Crackdown on stores selling tobacco to Hawaii's kids

Victoria Milo
Victoria Milo
Al Gustavson
Al Gustavson

By Mari-Ela David - bio | email

HONOLULU (KHNL) - Some hopeful news in the fight against illegal tobacco sales to Hawaii's youth - a state survey shows a significant drop in the number of stores selling tobacco products to minors.

This year's survey released by the Hawaii State Department of Health's Alcohol and Drug Abuse Division shows the number of tobacco sales to minors has almost been cut in half compared to last year's survey.

Much of the credit goes to some undercover teens. At the capitol on Monday, they displayed the cigarettes from actual packs they bought from stores across the state. Some were even sold, after the teens told the clerks their age.

"I guess because they have that mentality of, 'I know where you're coming from, here i'll just give it to you. I've done it when I was young', so I'm totally against that," said Victoria Milo, a KATS volunteer.

Milo is with Kruisin Against Tobacco Sales, or KATS. It's a program that sends teens on stings. They scout out stores that fail to check their ID's and sell them tobacco products. At the capitol, Lieutenant Governor Duke Aiona praised their work. New numbers show Hawaii is now below the national average in illegal tobacco sales.

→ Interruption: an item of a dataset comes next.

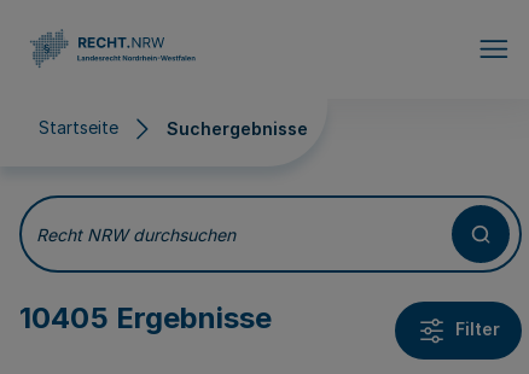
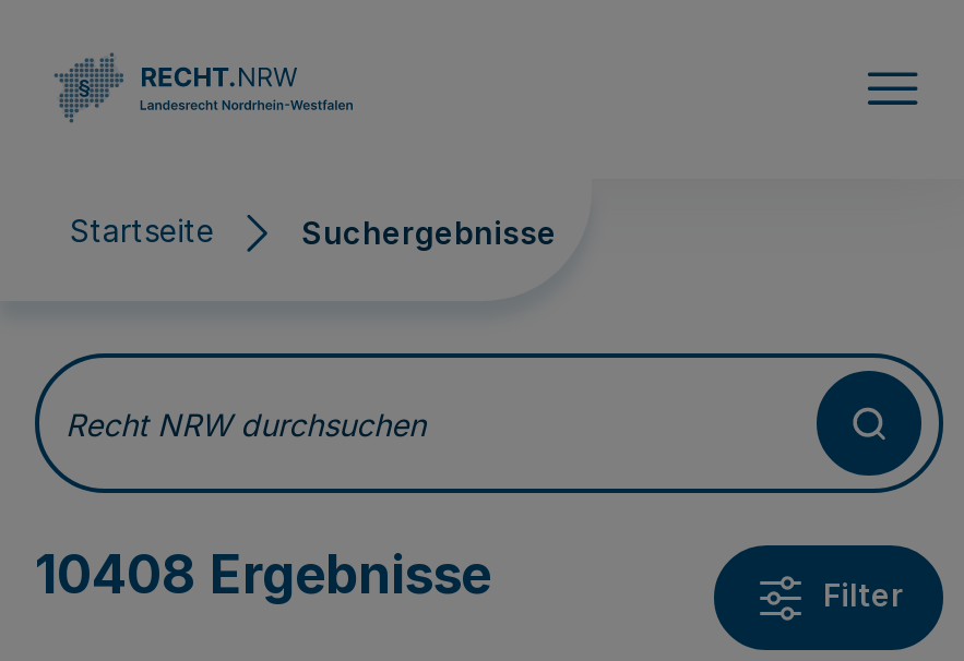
[19,300,272,335] 10405 Ergebnisse -> [35,543,491,606] 10408 Ergebnisse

"My father has lung cancer because of this so due to that and knowing I have friends going in the wrong direction and I'm trying to gear them towards the right direction, being a part of this program means a lot to me," said Milo.

One tobacco retailer was recognized for his zero-tolerance for sales to minors. He says he fires guilty clerks on the spot and implements a 100% ID check policy.

"The big issues my clerks have when they check somebody like your age or somebody with gray hair that that person gets totally ipset, and that happens quite often," said Al Gustavson, owner of Goose's Edge convenience stores.

But with more stores adopting a 'No ID, no sale' policy, Hawaii is on its way to snuffing out violators who cater to young smokers.

First offenders caught selling tobacco to minors get a $500 citation. That fine jumps to $2,000 for second offenders.